Page 34 of Heir of Shadows

“They test everything,” Lucas confirmed, his scholarly tone slipping through. “Magical theory, practical application, control under pressure. The Third Week Trials are meant to ensure everyone is challenged appropriately.”

“Which is exactly why we should be celebrating now,” Raven added quickly. “Because next week will be nothing but studying and practicing.”

A bartender with arms covered in snaking black tattoos that seemed to move separately from his skin was mixing something that changed colors. “Freshman? Try the Novice’s Blush. Goes down easy.”

Lucas paid despite my protest. The drink looked like liquid sunset and tasted like summer berries. Warmth spread through my chest as Scout explored the counter. “Alcohol?”

Raven grinned.

In full tour guide mode, Lucas explained, “The Cauldron is a student-run bar, and serves everyone regardless of age. The older students say it’s tradition, and as long as no one causes real trouble, the Wickem staff ignore it.”

I took another swallow. “It’s delicious.” We crossed to one of the tall tables with our drinks, away from the crush of the bar.

“Where’s Keane?” I asked, trying to sound casual.

“Over there.” Lucas pointed to a shadowy corner. “Though he shouldn’t be. He’s a freshman like us.”

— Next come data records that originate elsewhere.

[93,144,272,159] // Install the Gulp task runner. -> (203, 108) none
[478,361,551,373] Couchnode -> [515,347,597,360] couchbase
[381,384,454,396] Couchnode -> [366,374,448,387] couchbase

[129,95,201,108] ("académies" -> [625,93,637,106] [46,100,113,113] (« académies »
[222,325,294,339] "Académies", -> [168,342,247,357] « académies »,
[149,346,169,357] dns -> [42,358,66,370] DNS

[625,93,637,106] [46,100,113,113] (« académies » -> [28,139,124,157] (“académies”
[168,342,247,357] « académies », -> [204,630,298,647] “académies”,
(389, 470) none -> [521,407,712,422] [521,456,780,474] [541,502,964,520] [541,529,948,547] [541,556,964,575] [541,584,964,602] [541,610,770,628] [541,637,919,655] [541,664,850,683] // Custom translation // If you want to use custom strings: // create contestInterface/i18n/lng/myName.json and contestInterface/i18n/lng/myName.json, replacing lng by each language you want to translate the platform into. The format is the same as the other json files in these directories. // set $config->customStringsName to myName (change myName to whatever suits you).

Keane sat alone at a small table, but near Elio and Cyrus. There was a carved wooden box in front of him and he seemed to be studying it intently. Several of his portal windows were open showing pages of text, and Wisp drifted between them.

The corner of my lip lifted. I didn’t think he quite got the point of going out to a nightclub.

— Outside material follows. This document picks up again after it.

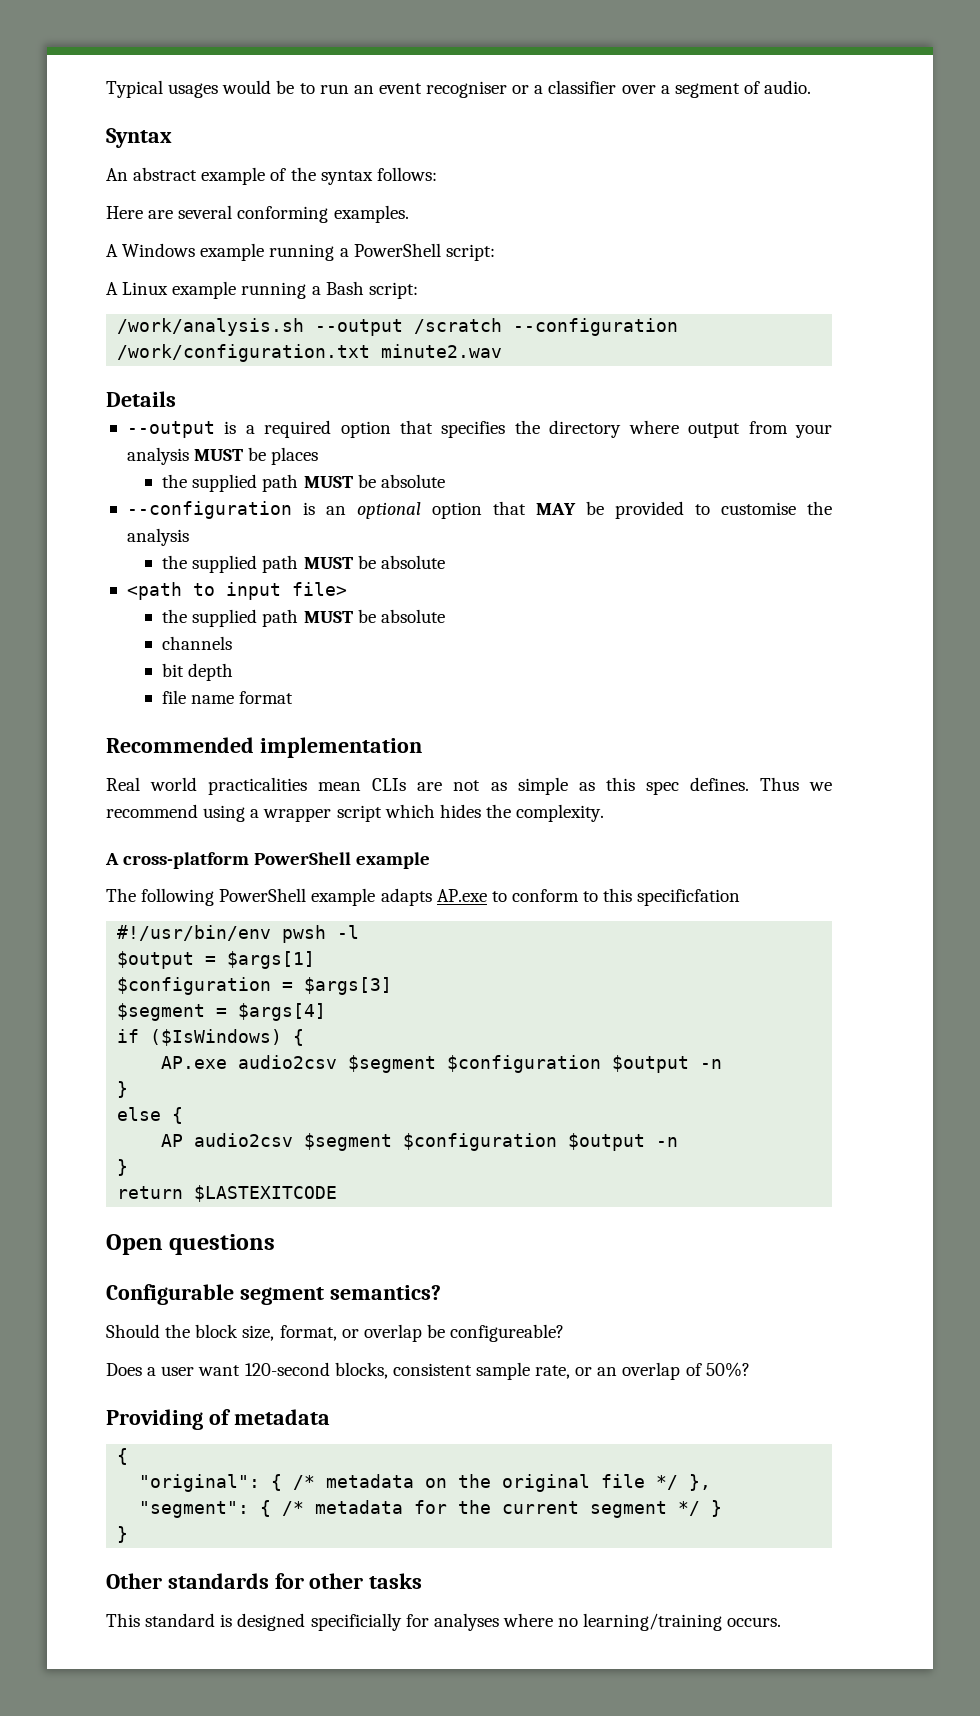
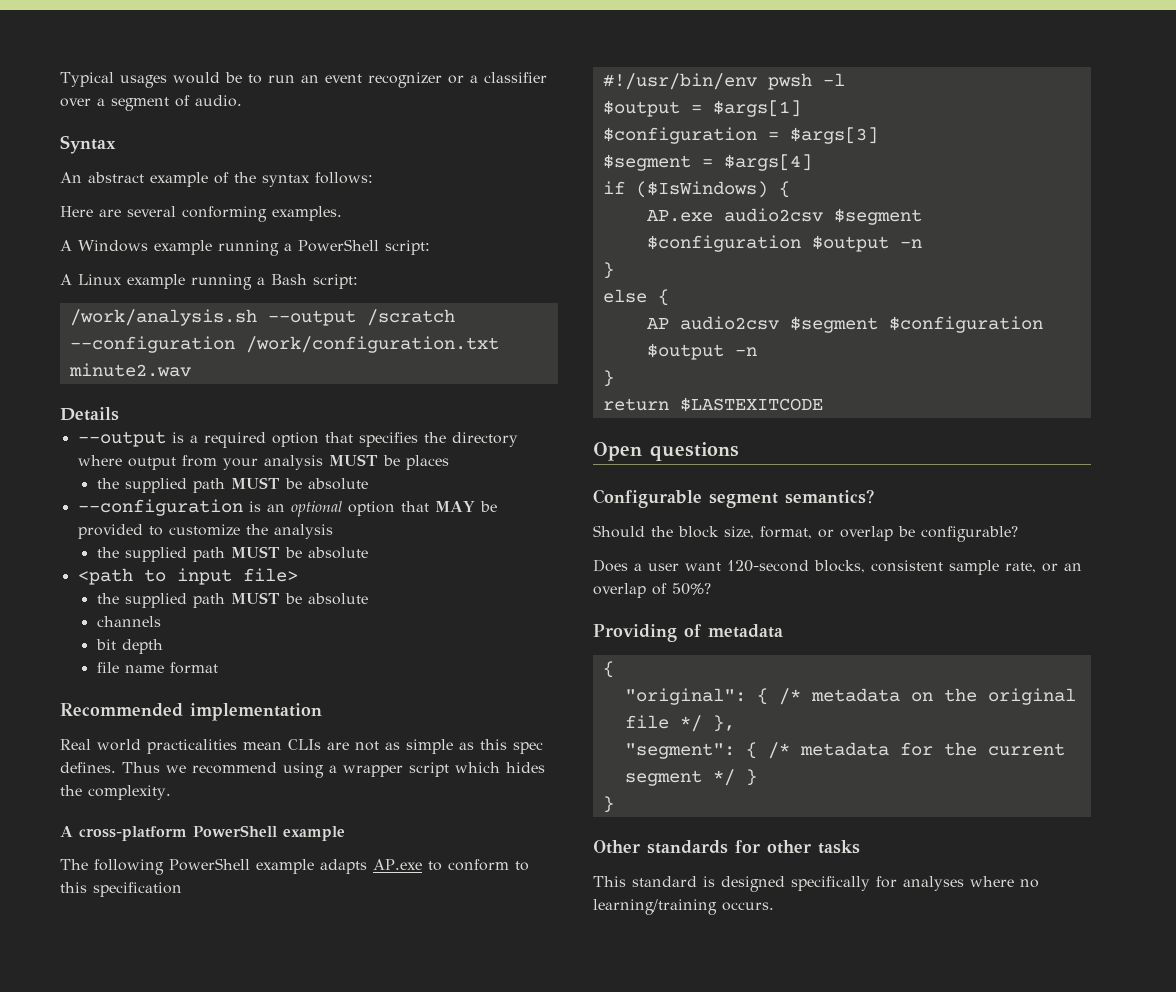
[426,81,508,98] recogniser -> [367,72,442,88] recognizer
[720,502,796,515] customise -> [168,524,240,536] customize
[637,889,741,906] specificfation -> [93,882,182,897] specification
[450,1324,565,1342] configureable? -> [921,526,1018,542] configurable?
[310,1613,402,1631] specificially -> [791,876,870,891] specifically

“He’s not like us,” Raven corrected Lucas. “He’s a royal…” She trailed off, glancing at me. “Of course you’re… one of us too, Mari.”

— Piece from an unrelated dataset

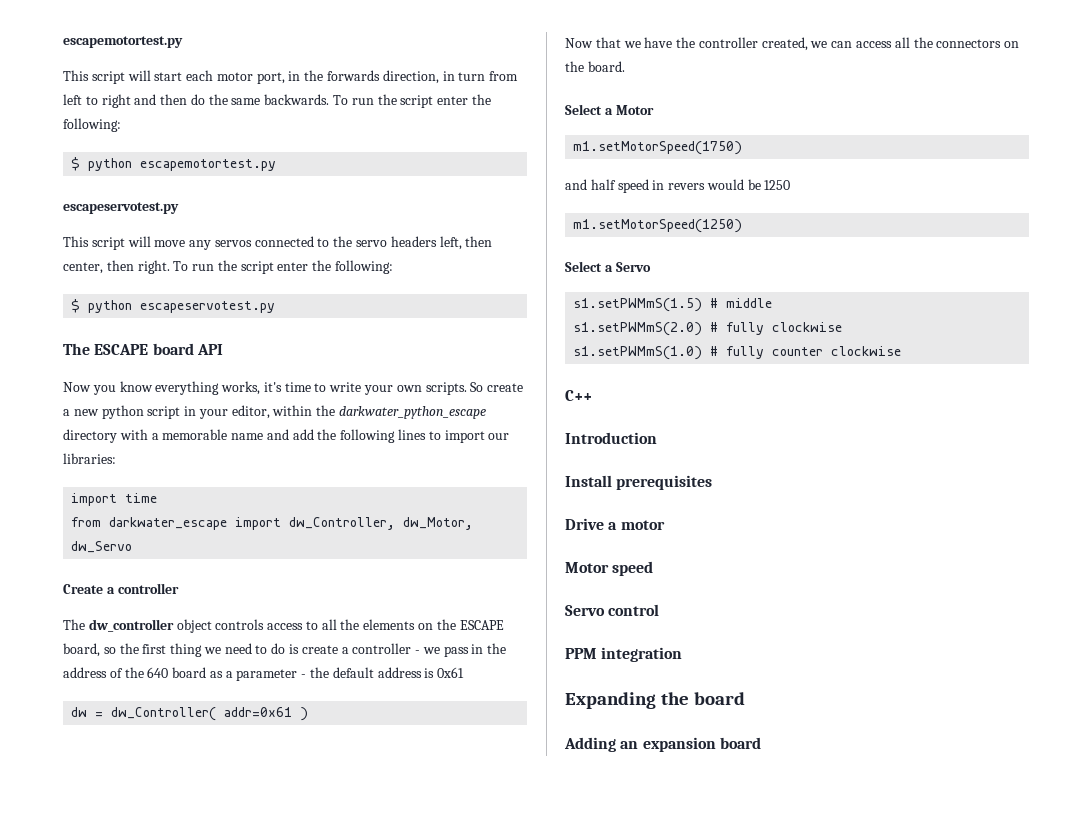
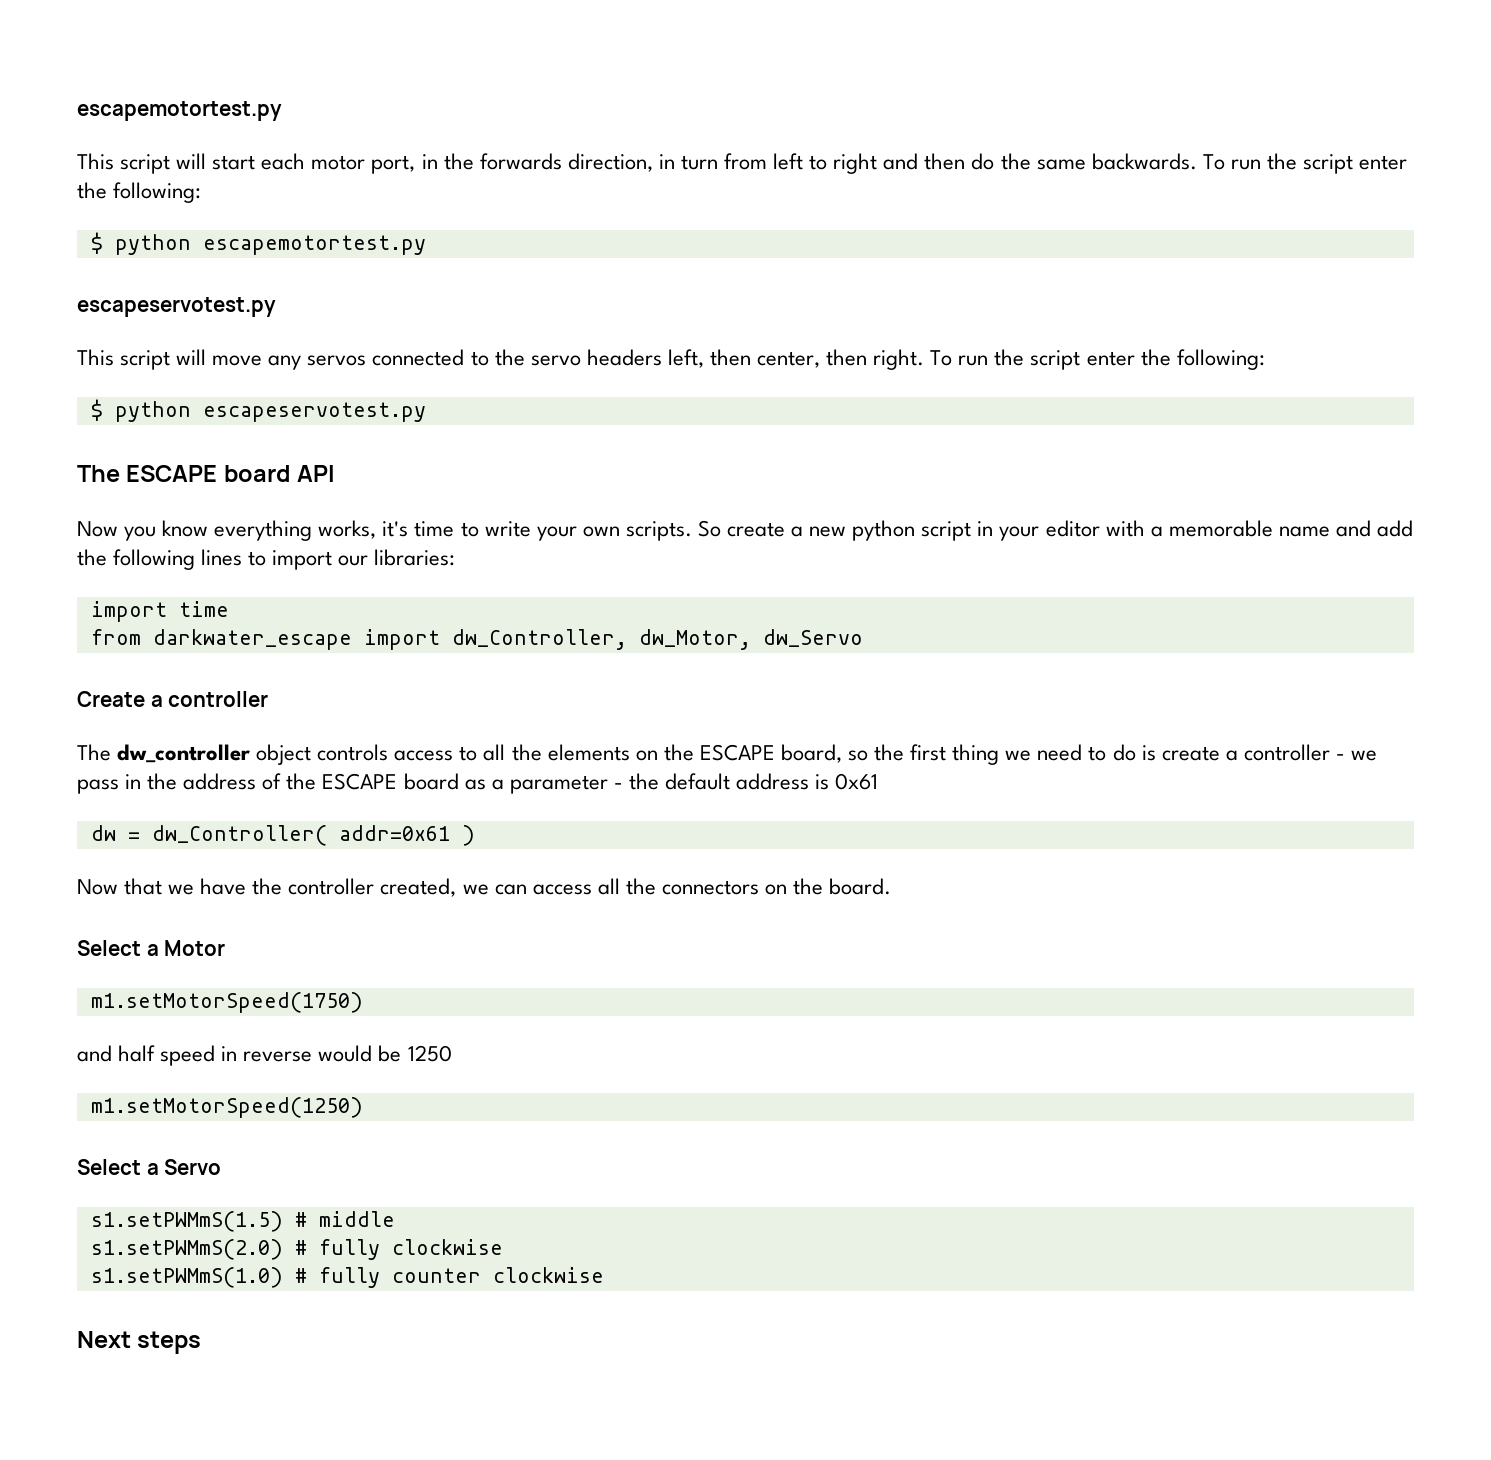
[231,405,487,419] [63,429,117,443] editor, within the darkwater_python_escape directory -> [1045,520,1100,537] editor
[147,667,169,678] 640 -> [322,773,398,790] ESCAPE
[668,183,706,190] revers -> [243,1051,313,1062] reverse
[565,390,592,401] [565,432,657,444] [565,475,713,490] [565,518,665,530] [565,561,654,576] [565,604,660,616] [565,647,683,662] [565,692,746,709] [564,737,761,752] C++ // Introduction // Install prerequisites // Drive a motor // Motor speed // Servo control // PPM integration // Expanding the board // Adding an expansion board -> [77,1331,202,1354] Next steps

“Thanks,” I said with an awkward smile.

The distance between regular students and heirs was stark, woven into every look, every whisper. The way people moved around them like planets caught in their orbit, careful, reverent. And me? I was caught somewhere in between, neither truly part of them nor truly apart. It left me feeling untethered, a misplaced puzzle piece forced into the wrong picture.

I hadn’t chosen this. I hadn’t asked to be an heir. And yet, despite their circles of admirers, I saw the loneliness in them, too. A gilded isolation, the price of power.

Maybe it was better to be on this side of the room. With people who saw me, rather than what I represented.

Climbing onto one of the bar stools, I let the thrum of the indie rock music settle into my bones and took a sip of my drink. The edge started to dull—just a little. Some of the tightness in my shoulders unraveled. Maybe tonight wouldn’t be so bad.

The dead things were quiet here, buried beneath layers of magic. For once, they didn’t crowd my senses with whispers of forgotten secrets or tug at my awareness with unseen hands. I almost felt… comfortable.

Scout skittered across the bar top with Boris. Raven and Lucas were deep in debate over which professors would be judging the trials.

Then Elio’s voice sliced through the noise. “Well, well. Look who thinks she belongs here.”

My fingers tightened around my glass, the warmth from the drink instantly forgotten.

Elio appeared beside me. He looked as effortlessly poised as ever, but I knew the cruelty lurking beneath the illusion. Knew how easily he played people like a musician with an instrument, plucking at their vulnerabilities until they bled.

The memory of that damned maid’s uniform—the way he’d reduced me to nothing but an object of mockery, the way he’d watched, waiting for me to break—made my stomach turn.

“I didn’t realize they served cleaning staff,” he continued, voice dripping with false concern. “Though I suppose someone has to mop up after hours.”

The words landed sharper than they should have, because wasn’t that still how they saw me?

His illusions started to swirl. The dead things stirred, recognizing the artifice just as they had in the classroom, and I did too. But my victory in seeing through his magic felt hollow now.

“What’s wrong, Elio?” I tried to sound defiant, but my voice wavered. “Afraid I’ll see through your magic again?”

For just a moment, the mask cracked. Just a fraction of a second where something darker, something real, slipped through.

But before he could answer, Cyrus’s fire wards surged closer, heat rolling off him in waves. The temperature spiked, clashing against my own magic in a suffocating press of heat and cold.

“Problem?” Cyrus asked, his voice all slow-burning amusement. His magic wrapped around mine, fire pressing against ice, heat curling in places I didn’t want to acknowledge. His amber eyes dragged over me, deliberate, like he was peeling back layers—burning away the pieces of me that still thought I could belong here.